“O nothing! only the devil is to pay among the Shawnees again.”
“How did you know we were here?”
“I seen you go, and I can tell you, as I just now told you, you must do this courting at home, or in some safer place than this.”
Kingman concluded that the advice of the ranger was good, and arose at once.
Whether the storm of war would not have reached our settlement or not it is difficult to tell. But the smouldering fire among the frontier was fanned into a raging flame by the perpetration of one of the greatest outrages that ever disgraced the American history. In March, 1782, Colonel Daniel Williamson and his command inhumanly massacred over a hundred of the peaceful Moravian Indians.
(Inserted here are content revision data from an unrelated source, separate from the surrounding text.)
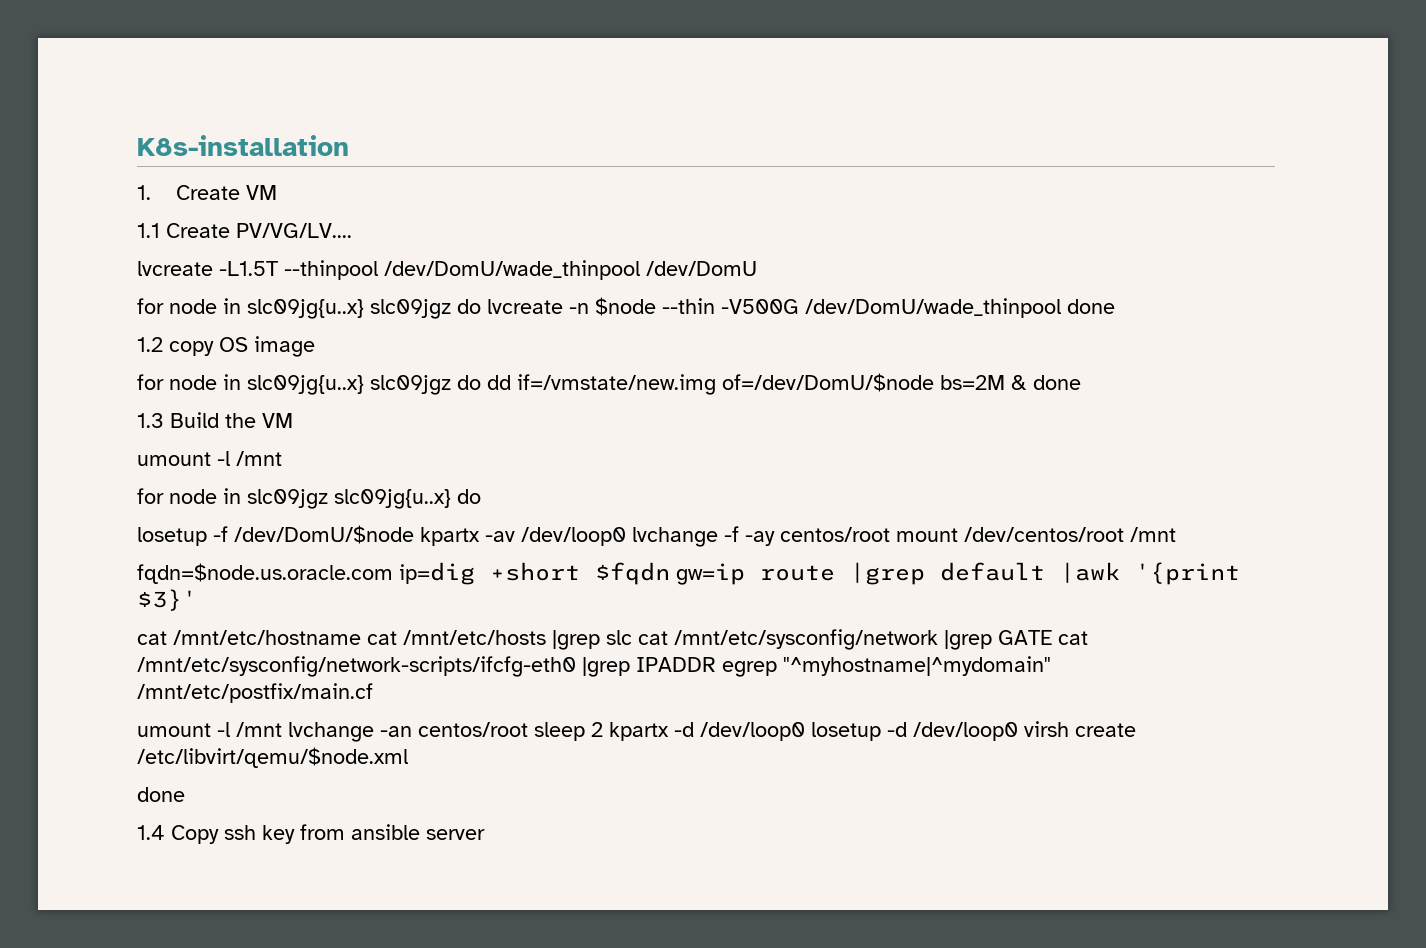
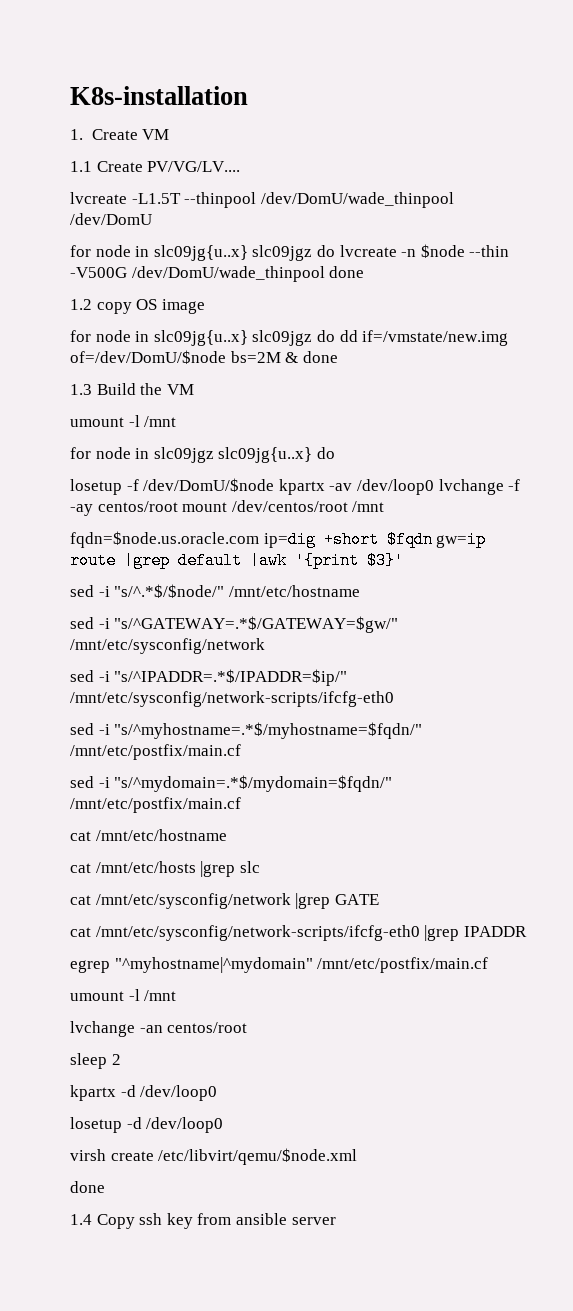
+ sed -i "s/^.*$/$node/" /mnt/etc/hostname
+ sed -i "s/^GATEWAY=.*$/GATEWAY=$gw/" /mnt/etc/sysconfig/network
+ sed -i "s/^IPADDR=.*$/IPADDR=$ip/" /mnt/etc/sysconfig/network-scripts/ifcfg-eth0
+ sed -i "s/^myhostname=.*$/myhostname=$fqdn/" /mnt/etc/postfix/main.cf
+ sed -i "s/^mydomain=.*$/mydomain=$fqdn/" /mnt/etc/postfix/main.cf
- cat /mnt/etc/hostname cat /mnt/etc/hosts |grep slc cat /mnt/etc/sysconfig/network |grep GATE cat /mnt/etc/sysconfig/network-scripts/ifcfg-eth0 |grep IPADDR egrep "^myhostname|^mydomain" /mnt/etc/postfix/main.cf
- umount -l /mnt lvchange -an centos/root sleep 2 kpartx -d /dev/loop0 losetup -d /dev/loop0 virsh create /etc/libvirt/qemu/$node.xml
+ cat /mnt/etc/hostname
+ cat /mnt/etc/hosts |grep slc
+ cat /mnt/etc/sysconfig/network |grep GATE
+ cat /mnt/etc/sysconfig/network-scripts/ifcfg-eth0 |grep IPADDR
+ egrep "^myhostname|^mydomain" /mnt/etc/postfix/main.cf
+ umount -l /mnt
+ lvchange -an centos/root
+ sleep 2
+ kpartx -d /dev/loop0
+ losetup -d /dev/loop0
+ virsh create /etc/libvirt/qemu/$node.xml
These had long been such warm friends to the whites that they had incurred the displeasure of their own people thereby, and their murder was therefore entirely unprovoked and without the shadow of excuse.
Colonel Williamson sowed the wind and others reaped the whirlwind.
CHAPTER XIII.
REAPING THE WHIRLWIND.
A few days subsequent to the massacre of the Moravian Indians, Abe Moffat made his appearance at the village, and reported their slaughter. For days nothing else was referred to, and the minister, Edwards, was so heartbroken that he started at once and alone through the wilderness to satisfy himself of the full extent of horrors.
The distance to the scene of the massacre was great, and it was a week’s journey to go and return; but an impetus, such as seldom influence the motives of any one, impelled him forward. He arrived upon the ground late at night. With a silent and cautious tread the divine emerged from the forest and walked through the stricken village.
There was a faint moon overhead that threw a ghastly light upon the scene, and the ripple of the muddy Tuscarora, as it flowed darkly by, was the only sound that disturbed the solemn stillness. All at once, and unconsciously to himself, he came upon the edge of the pit containing the slaughtered bodies. At sight of the putrid Indians, piled promiscuously together, and rendered doubly woful by the moonlight streaming down upon them, a sudden faintness overcame him, and ere he could withdraw, he fainted and swooned away.